Dans les audiences de juge unique, les procès sortent souvent de l’ordinaire. Celle du jeudi 22 octobre pourrait rester dans les annales.
Un homme de 38 ans est poursuivi pour violation de domicile, menace de mort et violences, ayant entrainé une incapacité de travail n’excédant pas 8 jours. Jusque-là, rien d’exceptionnel au tribunal. Mais l’avocat de la victime demande au juge le huis clos total au motif qu’une personne concernée par le dossier fait partie de l’administration pénitentiaire. Il est soutenu par le procureur. Malgré l’opposition de l’avocat du prévenu, le juge accorde le huis clos total.
Même la presse ne peut donc assister à ce procès. Une mesure exceptionnelle qui éveille naturellement notre curiosité.
Tout s’explique. La victime est une femme, agent du service pénitentiaire d’insertion et de probation (SPIP). Et la raison de l’altercation intrigue encore plus.

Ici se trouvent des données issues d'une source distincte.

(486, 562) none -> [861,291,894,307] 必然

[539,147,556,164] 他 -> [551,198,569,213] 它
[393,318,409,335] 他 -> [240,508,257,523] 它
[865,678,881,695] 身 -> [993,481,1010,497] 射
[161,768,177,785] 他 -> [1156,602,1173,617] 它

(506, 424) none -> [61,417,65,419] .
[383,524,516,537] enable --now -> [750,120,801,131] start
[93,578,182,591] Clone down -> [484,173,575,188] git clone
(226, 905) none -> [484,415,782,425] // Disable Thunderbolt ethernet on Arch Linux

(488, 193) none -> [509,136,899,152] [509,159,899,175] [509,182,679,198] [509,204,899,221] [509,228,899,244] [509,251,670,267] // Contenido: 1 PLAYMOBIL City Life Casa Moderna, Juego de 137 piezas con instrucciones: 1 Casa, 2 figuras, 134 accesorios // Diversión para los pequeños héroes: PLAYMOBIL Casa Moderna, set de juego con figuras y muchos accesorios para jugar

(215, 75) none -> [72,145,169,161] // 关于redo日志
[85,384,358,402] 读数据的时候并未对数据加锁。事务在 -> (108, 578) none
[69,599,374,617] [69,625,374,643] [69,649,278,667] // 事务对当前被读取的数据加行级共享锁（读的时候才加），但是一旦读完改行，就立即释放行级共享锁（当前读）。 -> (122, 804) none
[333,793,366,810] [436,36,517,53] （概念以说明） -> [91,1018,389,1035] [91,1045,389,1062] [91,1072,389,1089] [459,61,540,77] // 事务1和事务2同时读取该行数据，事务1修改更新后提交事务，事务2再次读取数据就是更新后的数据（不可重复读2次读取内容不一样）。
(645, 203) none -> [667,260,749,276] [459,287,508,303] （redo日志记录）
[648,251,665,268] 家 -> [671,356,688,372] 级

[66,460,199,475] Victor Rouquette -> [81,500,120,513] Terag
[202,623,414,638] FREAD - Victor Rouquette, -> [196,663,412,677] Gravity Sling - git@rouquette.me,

Quelques semaines plus tôt, le prévenu rend visite à cette employée du SPIP. Cet ancien détenu souhaite la revoir, elle non. Lorsqu’il était incarcéré, elle l’avait assisté. Au fil des entretiens, ils étaient devenus amants.
Mais en août, elle lui annonce qu’elle souhaite mettre fin à leur relation. Le soir du 18 août, l’homme se rend au domicile de son ancienne maîtresse pour protester. Elle subit des violences. Un autre homme est au domicile, l’époux de la victime… qui se trouve être le directeur du centre de détention de Tatutu.
Compte tenu du huis clos total, nous n’avons pas eu connaissance des échanges en salle d’audience. Le délibéré sera rendu le 12 novembre.